I’m a bit embarrassed to admit that I was afraid of what the news could be going there, so I didn’t think about it much. But when he said, “All clear” I was greatly relieved. So I drove home, thinking about errands and other things I might have to get done the rest of the day. So simple, so routine, so non-concerning. Then it struck me: What would I be thinking if the news had been different? That the cancer had entered my lymph system and spread? And I thought about Jimmy Buffett, whose skin cancer eventually killed him. I knew that I needed to capture the thoughts and emotions and write about them.

The truth we all know is that life is fragile, and the line between life and death is often thinner than we care to think about. We couldn’t think about it all the time or we’d all go insane. So we don’t. We laugh, we cry, we love. We do the mundane things of daily life.

As I write this I’m in my 67th year and wonder how did it happen that I got this old? True, it’s better than the alternative (I often think about one of my best friends from my neighborhood who died suddenly at 18), but still, it’s stunning when I stop and think about the speed of time’s passage. When I discuss the subject of our ages and time flying with my friends from my youth or my brother, they all feel the same way. How did that go by so fast?

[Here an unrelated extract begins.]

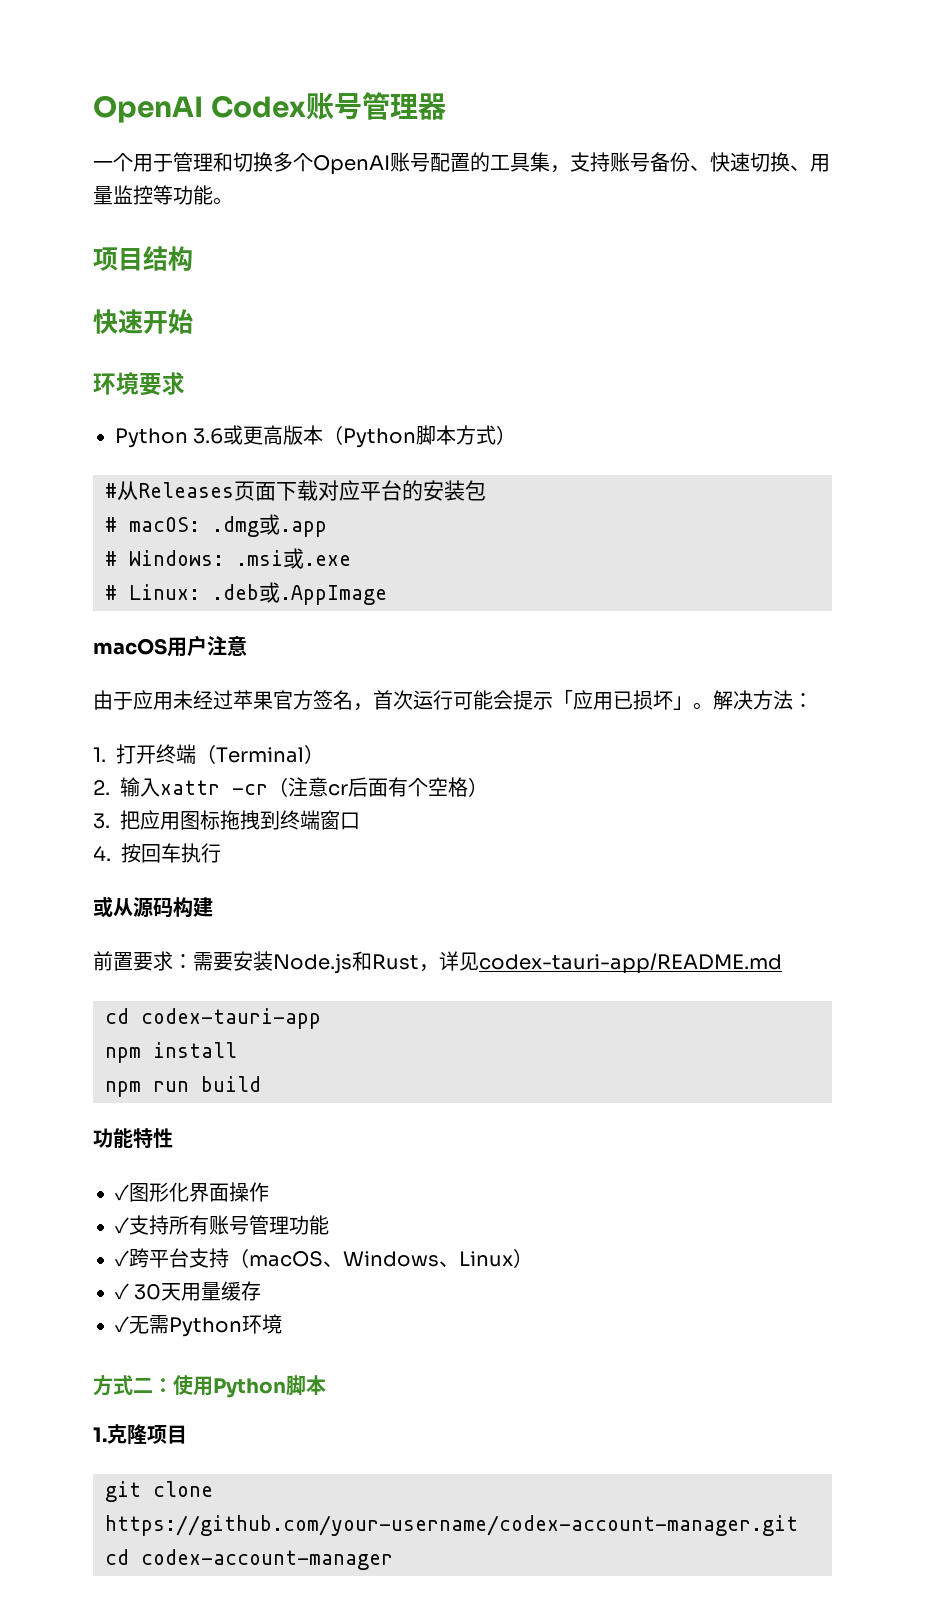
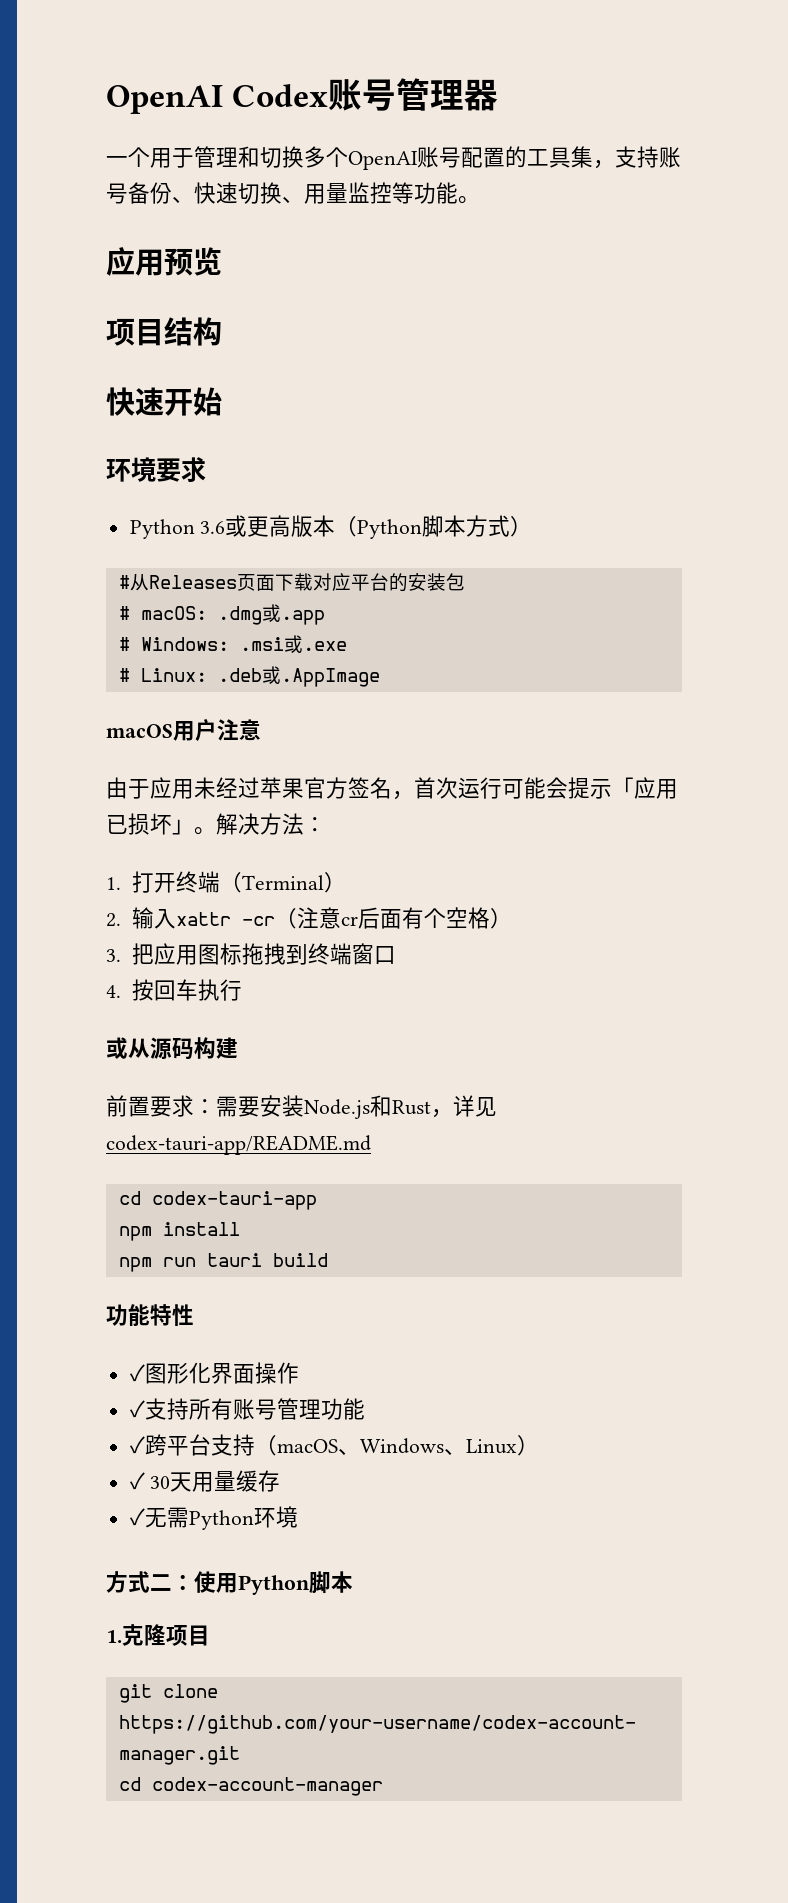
+ 应用预览
- npm run build
+ npm run tauri build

I’m retired from my corporate job and doing consulting and writing, and I’m loving it. But there is so much more I want to accomplish in the time I have left. Who knows how much time that is? Twenty years? Twenty days? Twenty minutes? No one knows. What I do know now more clearly than ever before in my life is that time is life’s most precious commodity, and must not be wasted. So what can I do about it? Well for one thing I must be much more mindful of time and things to accomplish in it. I don’t want to be crazy about it, but yes, more mindful of it.

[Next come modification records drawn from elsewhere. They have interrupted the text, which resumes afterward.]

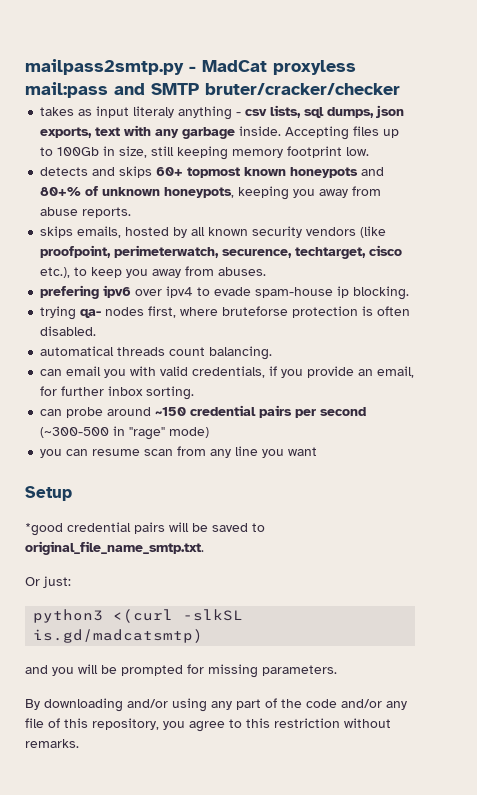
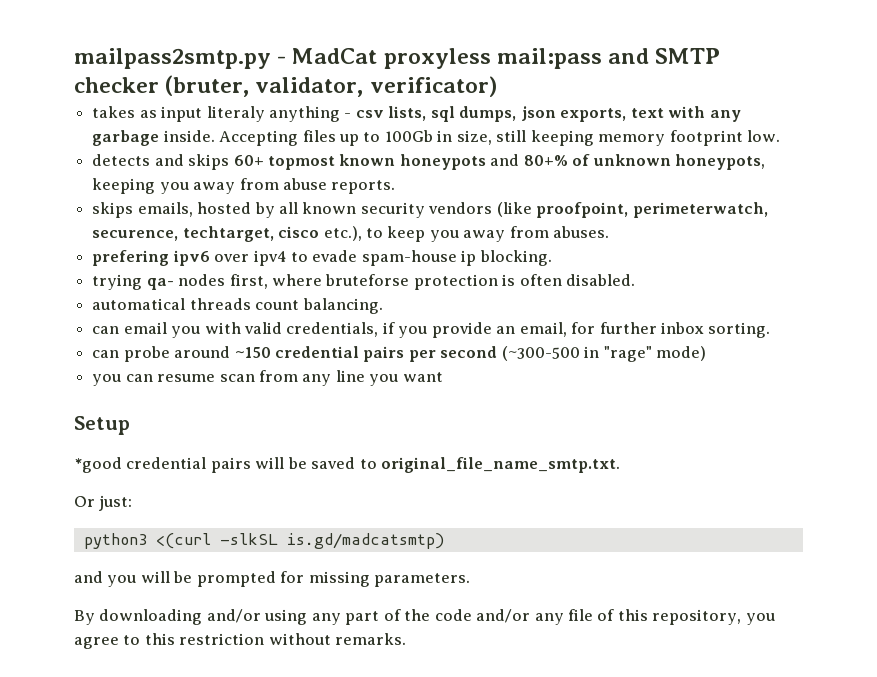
- mailpass2smtp.py - MadCat proxyless mail:pass and SMTP bruter/cracker/checker
+ mailpass2smtp.py - MadCat proxyless mail:pass and SMTP checker (bruter, validator, verificator)

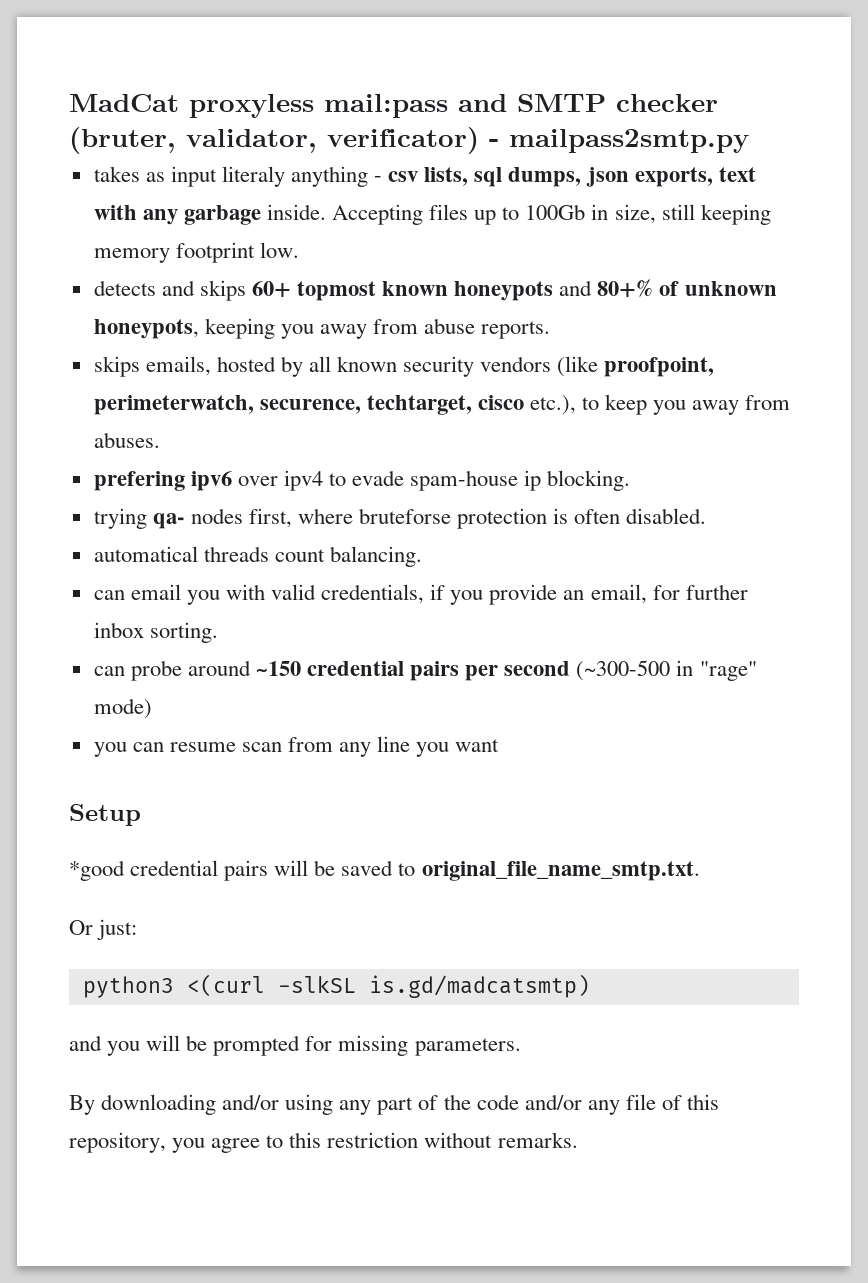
- mailpass2smtp.py - MadCat proxyless mail:pass and SMTP checker (bruter, validator, verificator)
+ MadCat proxyless mail:pass and SMTP checker (bruter, validator, verificator) - mailpass2smtp.py

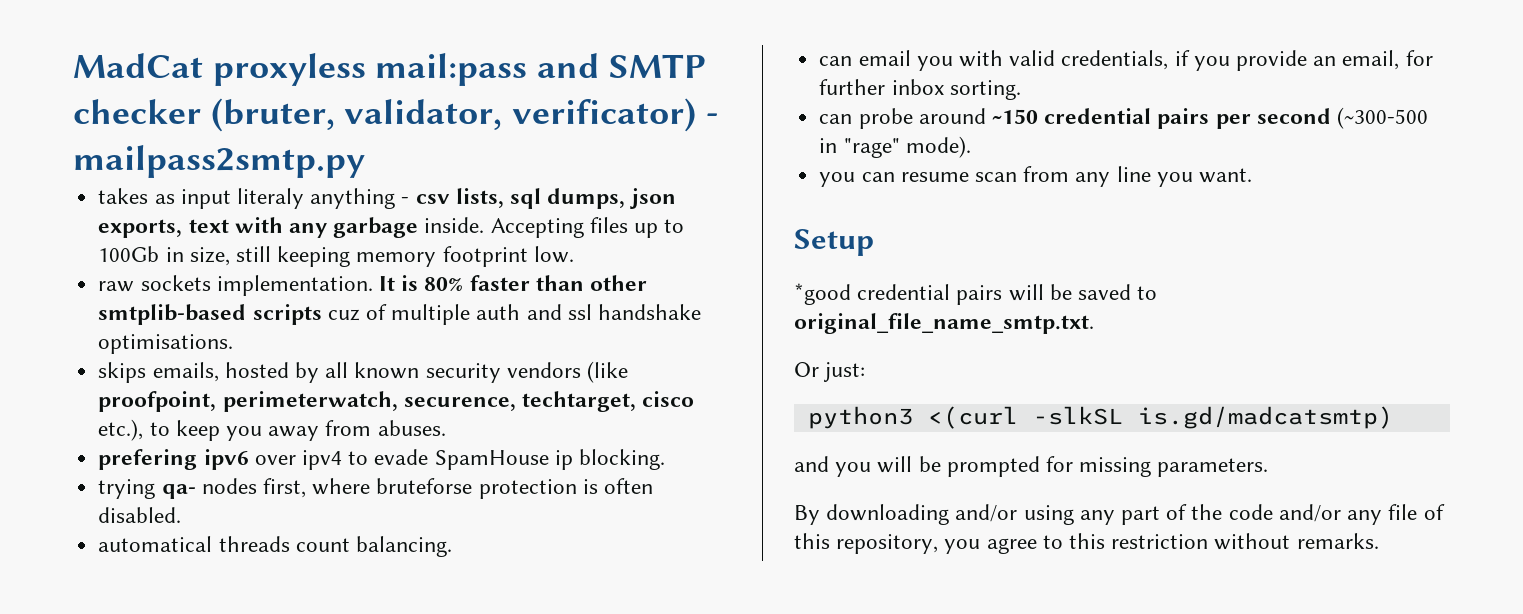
- detects and skips 60+ topmost known honeypots and 80+% of unknown honeypots, keeping you away from abuse reports.
+ raw sockets implementation. It is 80% faster than other smtplib-based scripts cuz of multiple auth and ssl handshake optimisations.
- prefering ipv6 over ipv4 to evade spam-house ip blocking.
+ prefering ipv6 over ipv4 to evade SpamHouse ip blocking.
- can probe around ~150 credential pairs per second (~300-500 in "rage" mode)
+ can probe around ~150 credential pairs per second (~300-500 in "rage" mode).
- you can resume scan from any line you want
+ you can resume scan from any line you want.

I know I want to write more in my waking hours, days, and years. Lately, the struggle has been the paralysis of what to focus my writing on, and that has been wasting enormous amounts of time. I grow upset with myself that I seem like a spoiled kid in a candy shop who doesn’t want to choose one thing because he’ll miss out on all the others, forgetting that if he doesn’t decide soon the shop is going to close. No choice is perfect, but it’s probably going to be pretty satisfying.

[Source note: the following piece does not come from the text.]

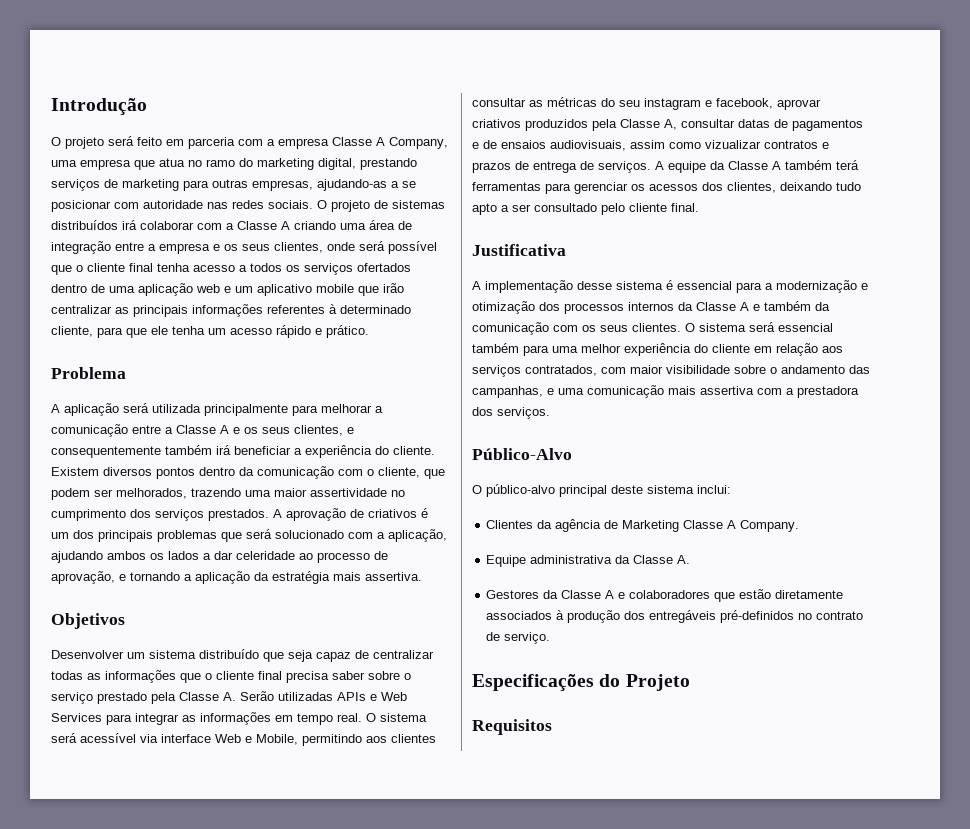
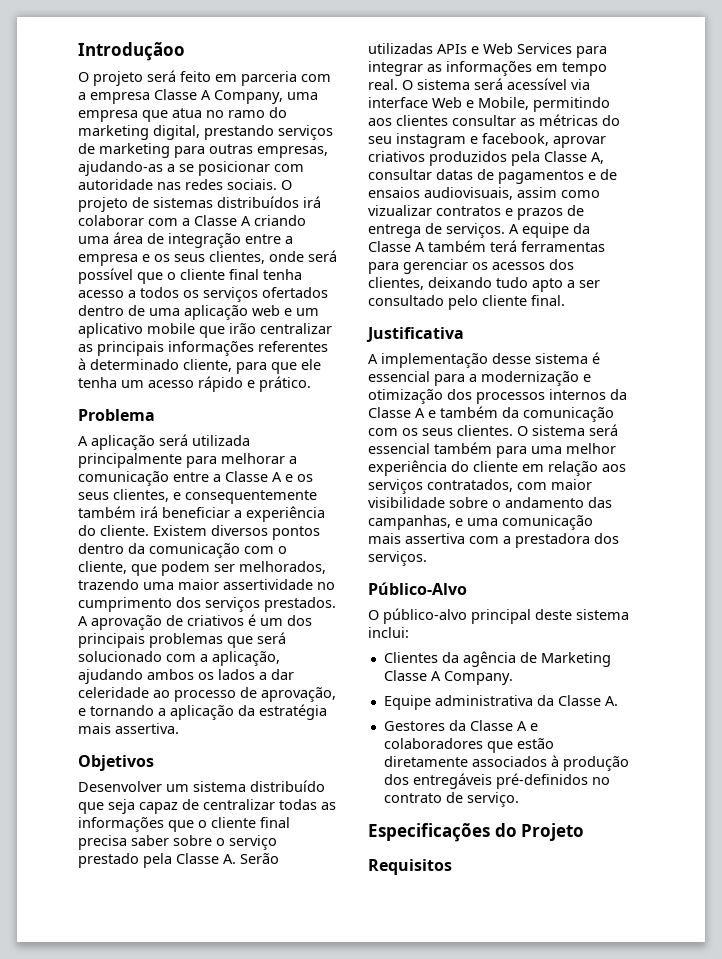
- Introdução
+ Introduçãoo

I think I will try to follow the suggestion of my favorite writer: Ryan Holiday (Daily Stoic). Ryan is a modern-day Stoic popularizer and philosopher in his own right. He suggests to get out in nature and let the thoughts come to you. It’s where he got his idea for writing about courage in Courage is Calling. Ryan’s mentor is the writer Robert Greene (The Blog of Robert Greene), who teaches us that ideas will come to you if you listen (he suggests quiet meditation). He instructs you to pay attention to the voice of your inner youth when you were naturally drawn to things that you were called to do — things that you warmed up to and felt comfortable with as a child but somehow got away from as you got older and gained responsibilities on the merry-go-round of life. He reminds us that the word “vocation” has its roots in the word calling, as in what one is called to do in life. The best news is that it’s never too late in life to “hear” your calling.

How lucky am I, aren’t I, that from this simple procedure and its positive outcome, I feel a new lease on life? I don’t have to worry about a cancer diagnosis like those who didn’t get an “all clear” report. “Get busy,” I tell myself. Choose something to focus on, and do it! Don’t look back. Time IS running out always.